And maybe that´s where the term “internal” gets so abused and misused. It is not a magical chi element. A thing that makes you believe you have so much power and efficiency, that external-force is entirely unneeded and moot. To be lazy in one´s training because, dammit, I have chi-powers. That power and explosivity are somehow generated entirely without muscle-exertion or external-effort. Maybe, MAYBE, it is internal because it forces one to deal with one´s physiology, state, mind, energy-expenditure (force-to-fatigue ratio, not magic) as one´s “system-2” (voluntary/conscious) does what is supposed to. A system-1 (involuntary/non-conscious) progression from system-2 training, development, awareness. Maybe. It is not LARPing, fantasy, magic, mystical…but something very tangible and pragmatic. Yet, I do not honestly think I have heard more than a handful (if even that) of internal-folk discuss this in any meaningful way.

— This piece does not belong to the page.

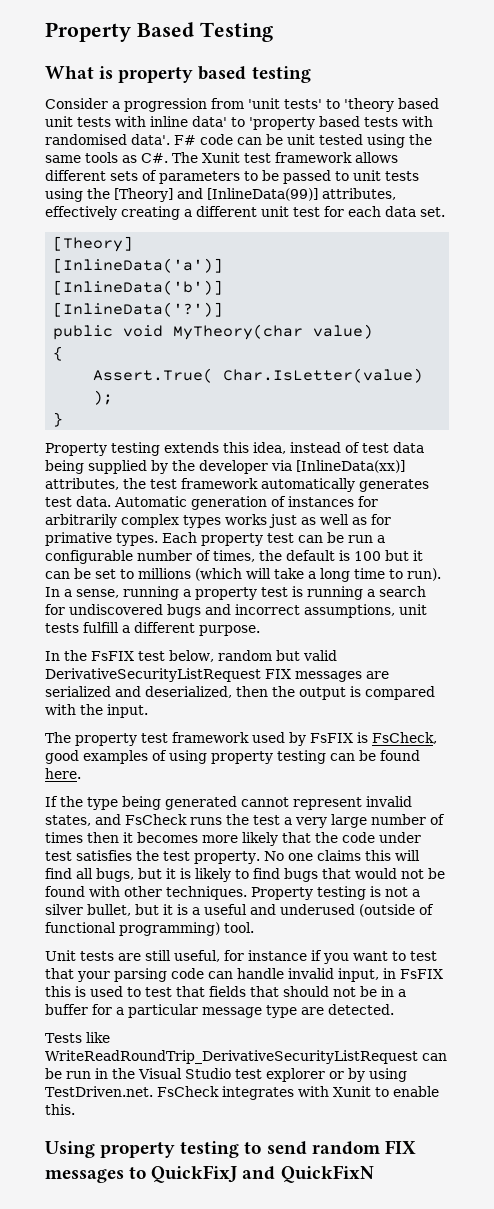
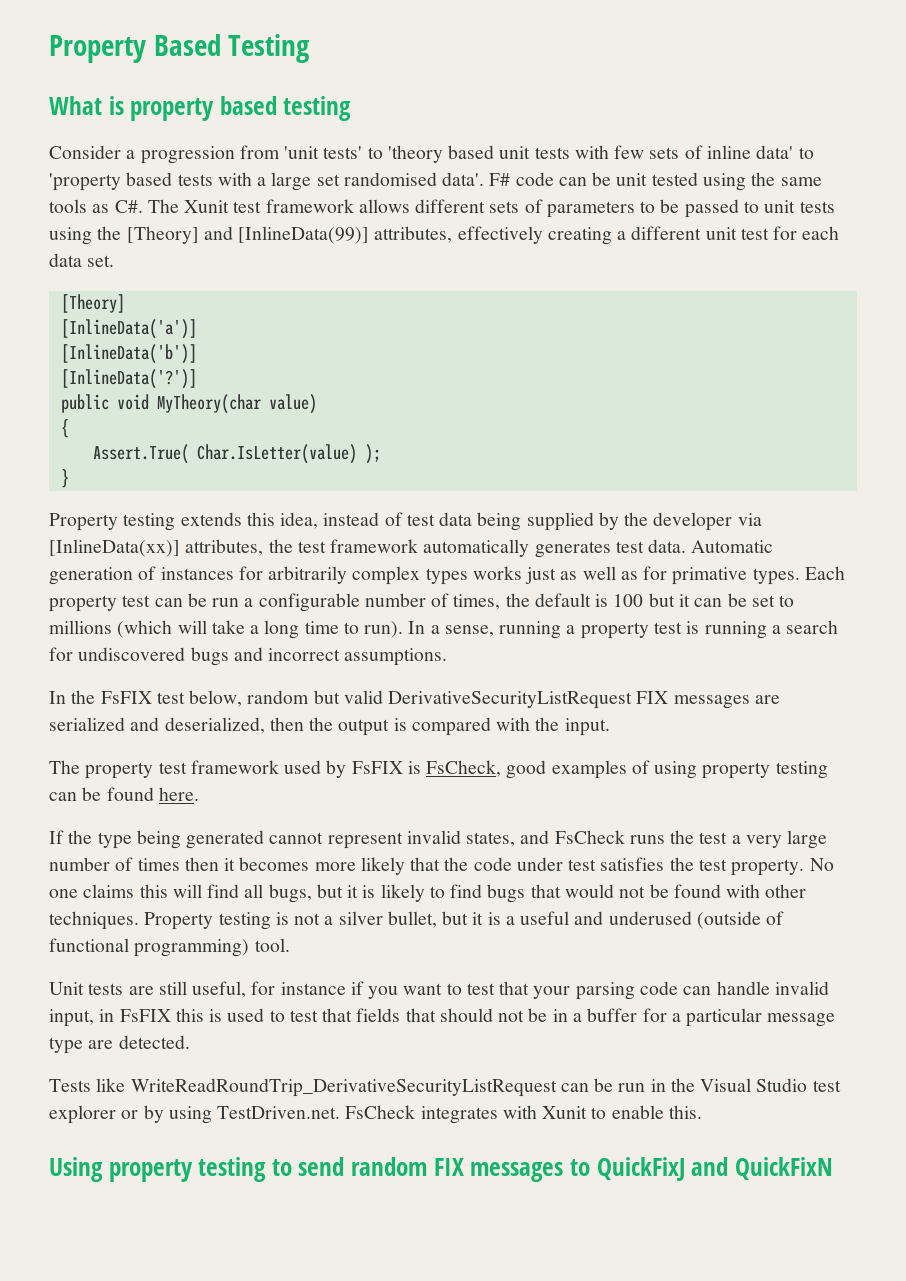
(146, 121) none -> [614,145,703,159] few sets of
(433, 121) none -> [257,172,340,191] a large set
[304,604,427,618] [45,622,260,636] assumptions, unit tests fulfill a different purpose. -> [344,648,448,666] assumptions.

They are often far too busy critiquing form, position, minutiae than to just. figure. this. all. out. by. exploration. Play. Test. Trial.

We, succinctly, have 2 systems simultaneously functioning in times of duress. Our “internal” – physiological reactions to adrenaline, human-conflict responses, emotions & past traumas, capability – and our “external” one – training, experience, physical-condition, natural ability, physical gifts, etc. The internal one often goes hand-in-hand with time, experience, exposure, training, immersion – just like the external one does. The more we are “in-the-shit” in whatever capacity that refers to (business, combat, politics, relationships), the more our systems adapt and respond to uncomfortable incoming stimulus. The problem in most martial-training is that it often entirely neglects the first over the second without acknowledging the first whatsoever or with lip-service only. If you fail, it´s inevitably on you, not failure of methodology or instructor: a traumatic event for the student is met casually by the instructor with just simply “train harder”, “spar more”, “more sweat in training, less pain in battle”, “always training or lose ability”, “you put-in what you take-out”, and so-on and so-forth.

On that mention, does this explanation also transfer over to interpersonal interaction, business, politics, etc.? Of course it does. It always does. Doesn´t it? Next business meeting, political-speech, debate, discourse, conversation, business-deal – notice the very direct correlation between “performance” and physiology. The more comfortable in one´s body, jointly-connected, at-ease, comfortable with the uncomfortable – the higher generally the ability. The greater the capability, the greater ability is showcased. (Insert infinite metaphor-choice here). Remember, one can have the single-most dominant ability in the world, but without the capability to implement or apply said ability, it´s a decoration. An anecdote. A cool party-trick. A well-versed shallow-understanding vs. a deep- and profound-understanding of the potential of where a thing can go and what a thing can do. I simply don´t care what the “stylists” say as I´m not particularly allegiant to style. System. Art. I am interested in the functionality of a tool because I understand that, at the end of the day, whatever and however wide the context, it will be on me – not my style, art, system, method, belt-ranking, title – it will all be on me, as a person.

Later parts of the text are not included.